- [Exercise description] Pull every line holding the word "Mobile" from the data below and copy it.

Collection entries:
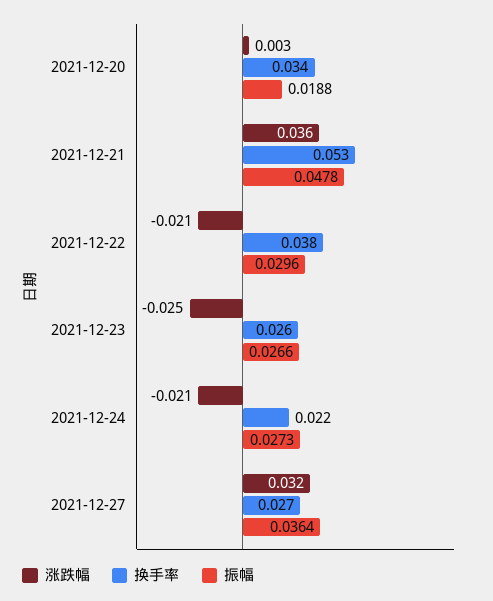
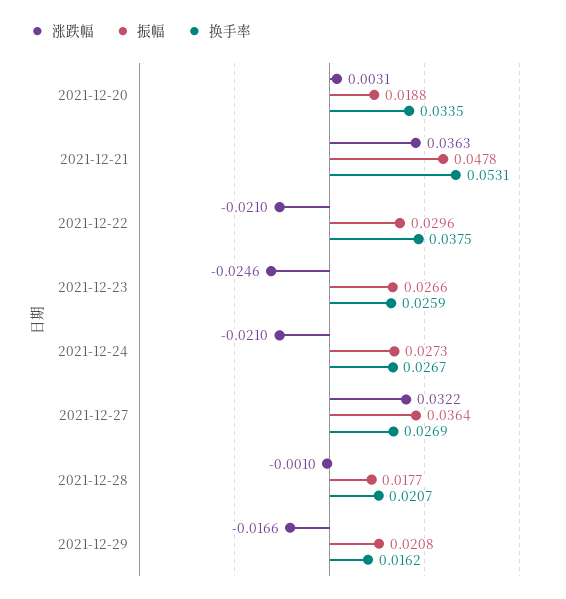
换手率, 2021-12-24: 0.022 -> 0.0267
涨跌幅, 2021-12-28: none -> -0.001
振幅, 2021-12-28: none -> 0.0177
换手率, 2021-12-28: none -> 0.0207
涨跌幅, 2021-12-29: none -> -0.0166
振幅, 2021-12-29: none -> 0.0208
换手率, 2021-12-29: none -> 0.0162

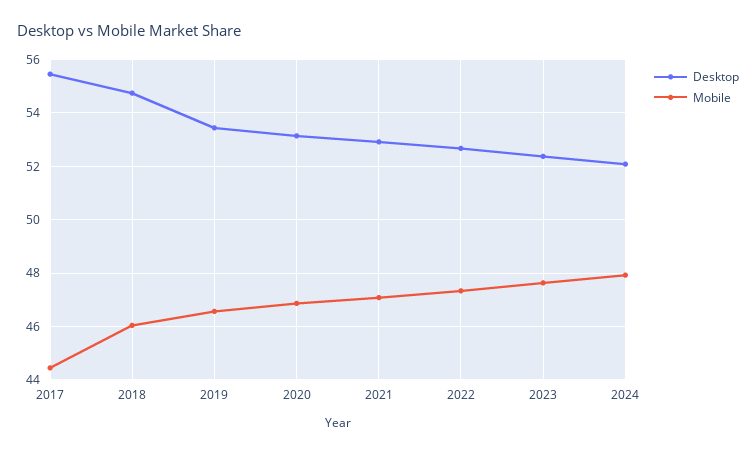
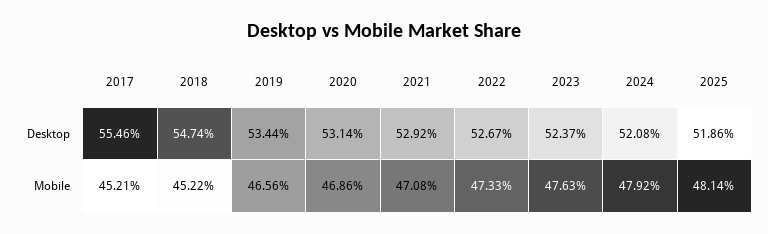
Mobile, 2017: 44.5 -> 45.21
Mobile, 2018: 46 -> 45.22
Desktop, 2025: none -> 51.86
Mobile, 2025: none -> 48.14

--

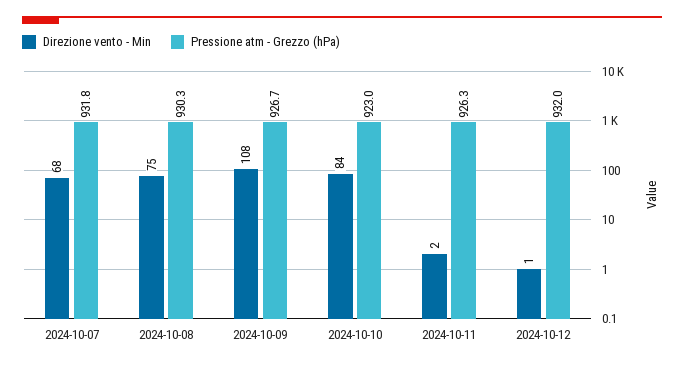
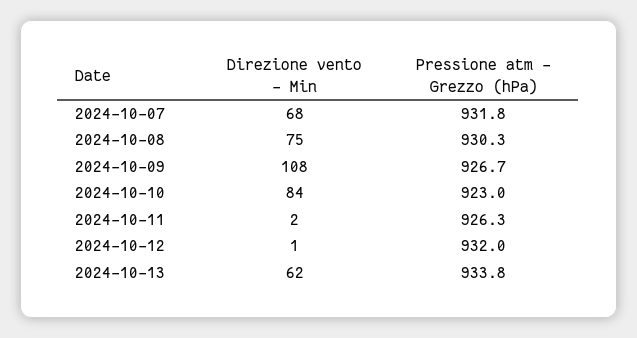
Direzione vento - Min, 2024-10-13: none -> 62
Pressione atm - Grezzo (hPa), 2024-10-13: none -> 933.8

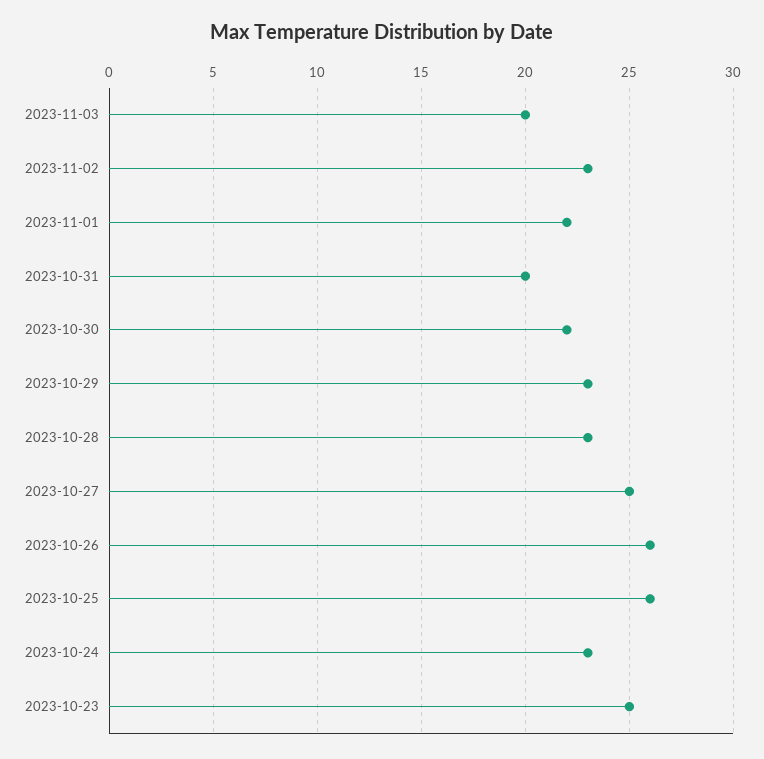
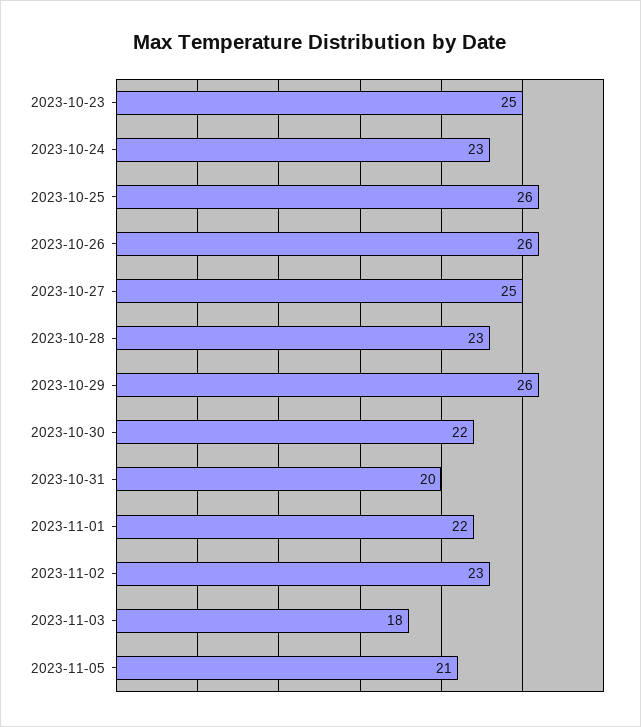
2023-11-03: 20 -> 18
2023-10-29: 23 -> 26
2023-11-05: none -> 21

---

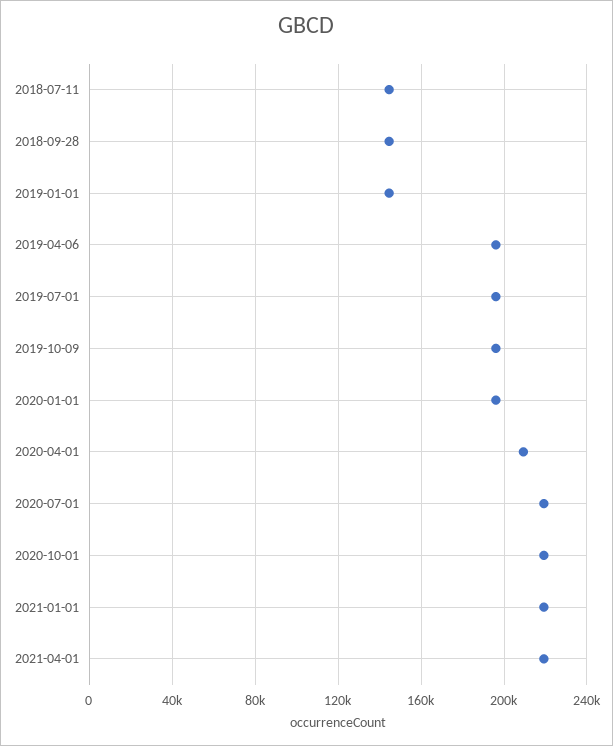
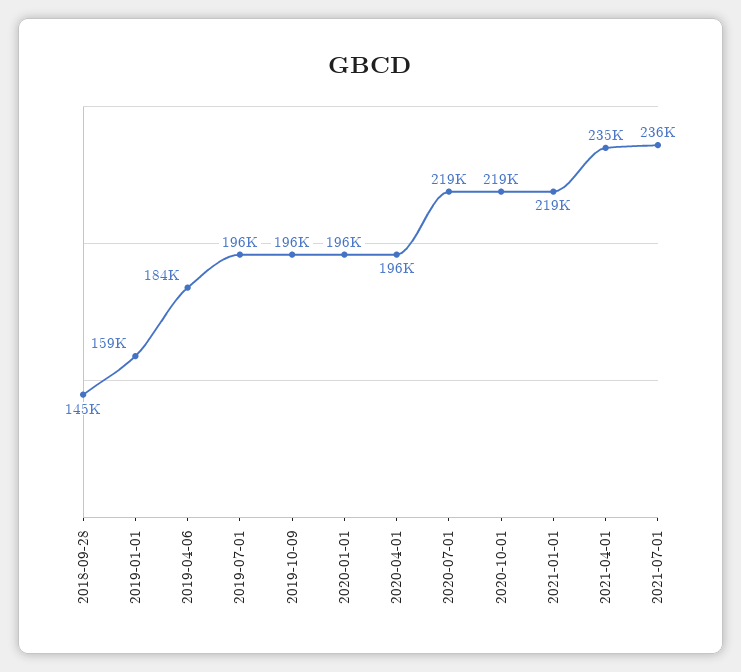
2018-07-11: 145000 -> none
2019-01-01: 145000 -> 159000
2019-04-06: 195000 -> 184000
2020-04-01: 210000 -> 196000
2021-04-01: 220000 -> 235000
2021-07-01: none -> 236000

- [Answer below]
Mobile, 2017: 44.5 -> 45.21
Mobile, 2018: 46 -> 45.22
Mobile, 2025: none -> 48.14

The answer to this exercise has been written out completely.